I’ve brought my office with me bringing hard-drives of information along with my lap top. From the outset there was to be a five-day layover between lithography and inspections while trimming, folding and collating were taking place. Rather than spending two of these days travelling we had elected to stay in Manitoba. That this layover has lengthened considerably is unexpected, but so be it. I’ve been entertaining myself with such things as organizing the Salt Spring Island Folk Dance Festival, an annual spring event Pat and I founded eight years ago. On the festival’s rudimentary website you can read about what it is and our motivation for volunteering so much of our time: Each year a television-quality DVD is produced of the dance classes and performances. Pat does all the filming and one of the dancers produces the DVD package, considered by the folk dance community to be the finest being made in North America. It’s a wonderful, cultural celebration that we’d love to share with you all! You can view a movie clip by clicking on the Introduction and Montage of Memories.

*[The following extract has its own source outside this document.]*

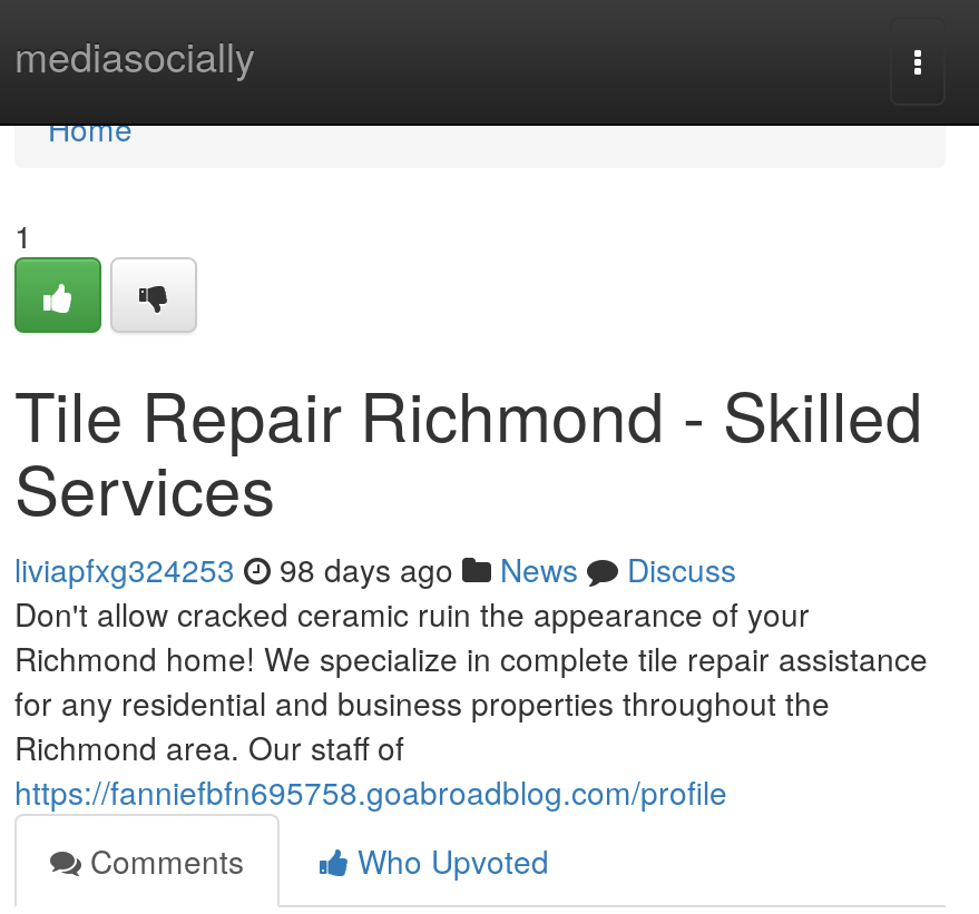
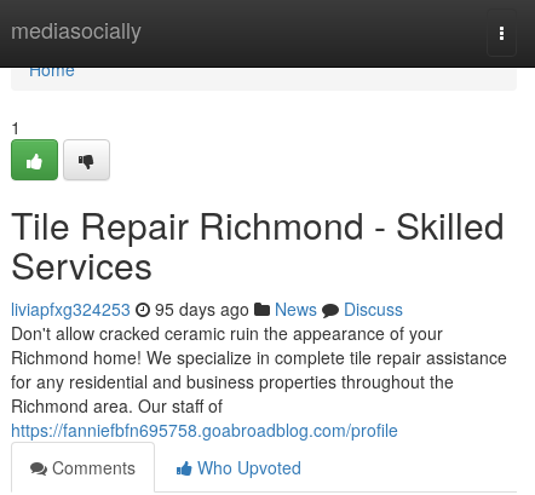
[14,547,736,591] liviapfxg324253 98 days ago News Discuss -> [11,297,403,321] liviapfxg324253 95 days ago News Discuss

Saturday was a day out of town spent with Doug Symington, Friesens VP of Sales and his wife Deb. I’d like to share four photos I took during this outing.
This white out condition across the prairie is actually fog resulting from the warmish air flowing across the cold landscape. The dark dot at the point of convergence of the highway and lines of grasses is an auto.
In this next photo rays from a weak sun spilling through thinner cloud brought out the bright colour of the bark of the Yellow Willow.
We drove to the James Valley Hutterite Colony where we were warmly greeted, enjoyed a hearty hot lunch, and toured homes, cooking facilities, food storage — for root vegetables and a few thousand jars of preserved vegetables and fruits — the dairy, cheese making, butchery and sausage and fish-smoking operations, clothing sewing and stocking knitting, book bindery, antique-filled barn and so on.
I learned so much on this one day of these industrious people whose communal living, values and customs date to the 1500s, while taking advantage of modern technologies. We left late in the day with an armload of gifts including a Hutterite history book, fresh buns and jam to go with them, a jar of corn, a bag of soup bones, colourful knitted slippers, and many fine memories. I appreciated the kindness of everyone and their joyous nature: the young women who were making apple juice, our host Johnny Hofer who is the German bible studies teacher and book author, his 75-year-old mother, her sister and all whom we met.
Here’s neatly organized two quart jars of canned beans, and tomato paste beyond.
The potato storage room at the James Valley Hutterite Colony.
Temperatures over the weekend were slightly above freezing which caused the accumulated snow to diminish by half. People are really happy because they are quite worried about the possibility of severe spring flooding of the Red River due to the snow here and in the Dakotas to the south. The Red River flows north to Lake Winnipeg then onward to Hudson Bay and the Arctic Ocean. The problem with rivers that flow north is that southern tributaries are in spring flood while the rivers and lakes to the north can be still frozen over. The resulting break-up of ice can jam at constrictions, causing the waters to back up and flood. With nowhere for the water to go, floods in recent times have temporarily created lakes miles wide across the prairies.
Today temperatures were back to normal at -22°C plus a stiff wind.
When I have more news I’ll be back in touch.